Dopo la strage di ovini alla Rasa, Cia Lombardia chiede “una legge speciale”
"È ora di ascoltare chi lavora sul territorio – attacca Lorena Miele, vicepresidente di Cia Lombardia – e dare strumenti concreti per difendersi, prima che la situazione diventi insostenibile"
La strage di pecore e agnelli alla Rasa ha riacceso i riflettori sulla presenza del lupo alle porte di Varese. In attesa delle conferme delle analisi svolte dagli specialisti, Cia Lombardia a chiedere interventi immediati e non più solo simbolici.
Oltre la prevenzione: serve una gestione
Non si tratta più di episodi isolati in zone montane remote, ma di una presenza che si fa sempre più vicina ai centri abitati, alle strade e ai sentieri frequentati da escursionisti. Secondo l’associazione di categoria, il fenomeno sta assumendo contorni preoccupanti che mettono a rischio la tenuta delle aziende agricole locali. «È ora di ascoltare chi lavora sul territorio – attacca Lorena Miele, vicepresidente di Cia Lombardia – e dare strumenti concreti per difendersi, prima che la situazione diventi insostenibile».

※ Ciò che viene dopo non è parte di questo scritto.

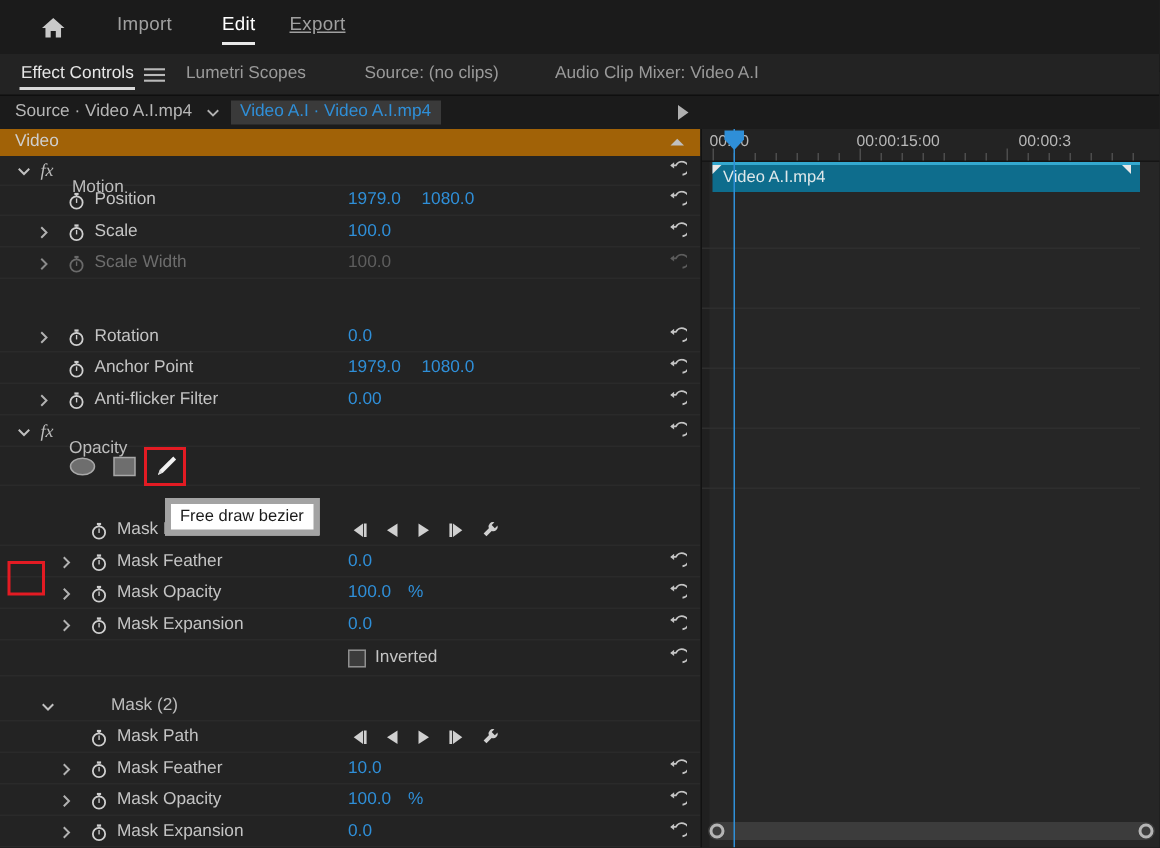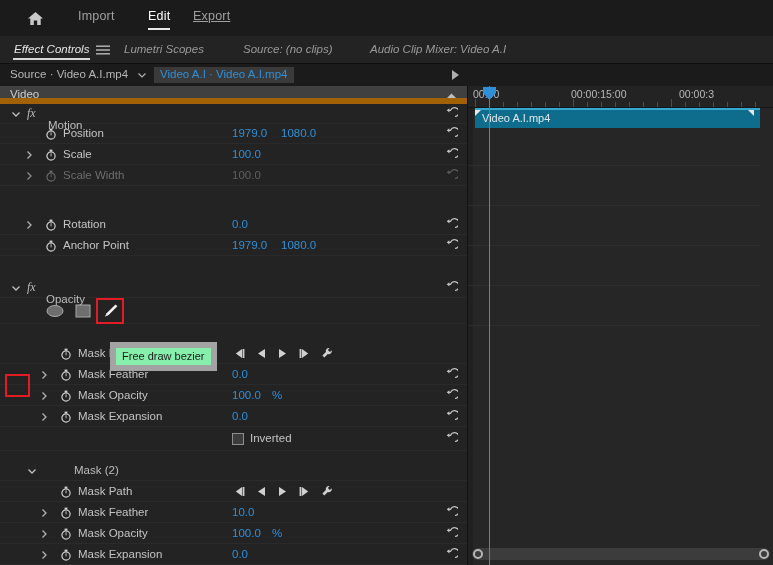"Effect Controls" #tabstrip { font-style: italic -> none }
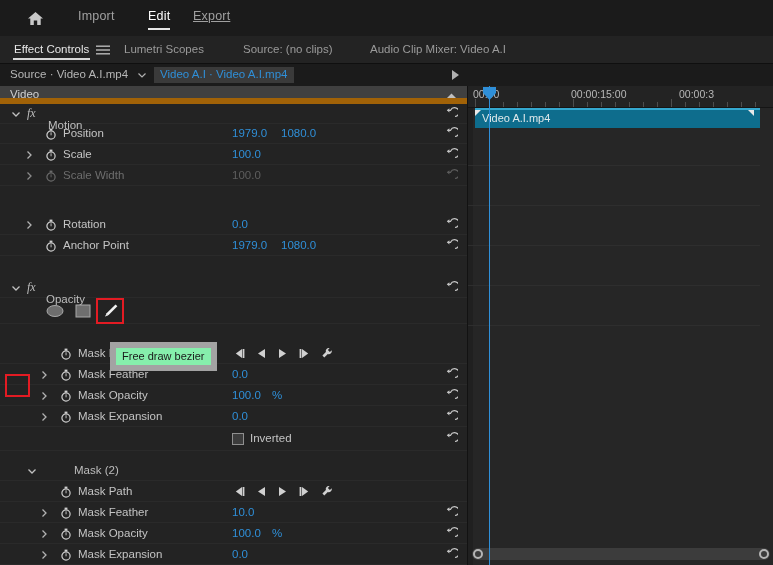"Video" #ec-header { background: #404040 -> #a16207 }
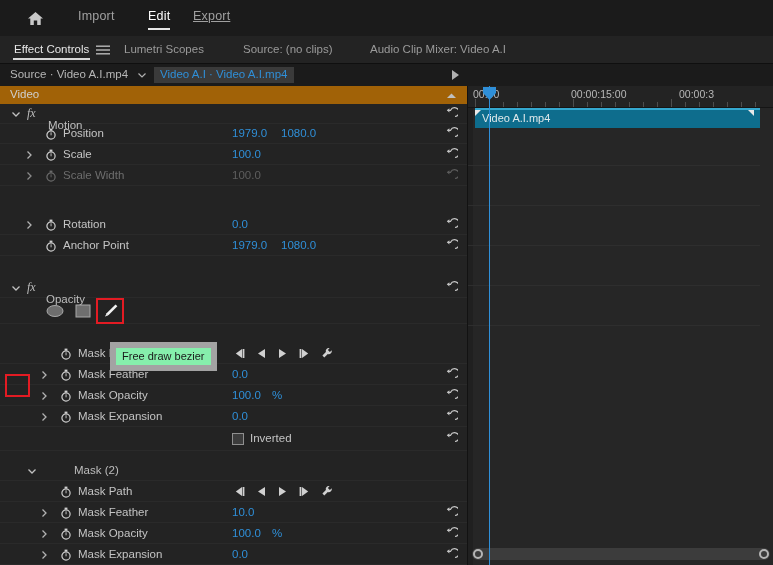"Anti-flicker Filter" div.row { html: none -> <div> <span> <svg> <path></path> </svg> </span> <span> <svg> <circle></circle> <rect></rect> <rect></rect> <rect></rect> </svg> </span> <span>Anti-flicker Filter</span> <span>0.00</span> <span> <svg> <path></path> <path></path> </svg> </span> </div> }
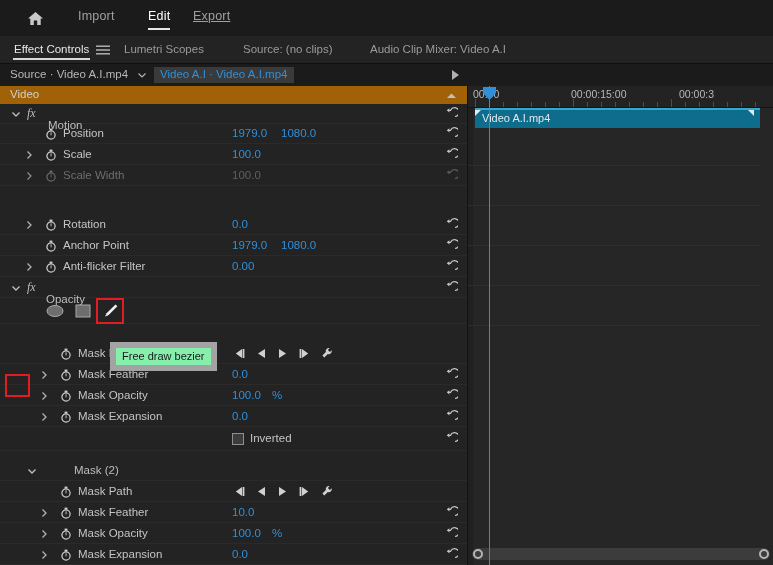"Free draw bezier" #tooltip { background: #86efac -> #ffffff; border: 6px solid #a3a3a3 -> 4px solid #a3a3a3; top: 342px -> 332px }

Il lavoro agricolo a rischio
La dottoressa Miele sottolinea come i bandi per le recinzioni e i sistemi di prevenzione, pur utili, non rappresentino la soluzione definitiva. Per chi pratica l’allevamento, presidiare costantemente animali su pascoli vasti o cintare aree enormi sta diventando un onere insostenibile. «La presenza del lupo sta crescendo in modo esponenziale – spiega la vicepresidente – tanto che la specie non è più in via d’estinzione ma sta diventando problematica per chi vive e lavora sul territorio».
Uscire dalla visione “favolistica”
Il punto centrale sollevato da Cia non è l’eliminazione del predatore, ma una sua gestione equilibrata che ne riconosca la natura selvatica senza cadere in una narrazione troppo emotiva. Il timore è che la progressiva perdita di diffidenza del lupo verso l’uomo trasformi una presenza naturale in un problema strutturale di sicurezza per le famiglie e per chi frequenta le aree rurali.
L’appello per una legge speciale
L’aumento degli avvistamenti e degli attacchi come quello della Rasa rischia di incidere anche sull’attrattività turistica delle nostre valli. Per questo Cia Lombardia rinnova l’appello alle istituzioni regionali e nazionali: «Serve una legge speciale per la gestione del lupo». L’obiettivo è una convivenza che tuteli la biodiversità, ma che metta al primo posto la salvaguardia del lavoro agricolo e la serenità delle comunità locali.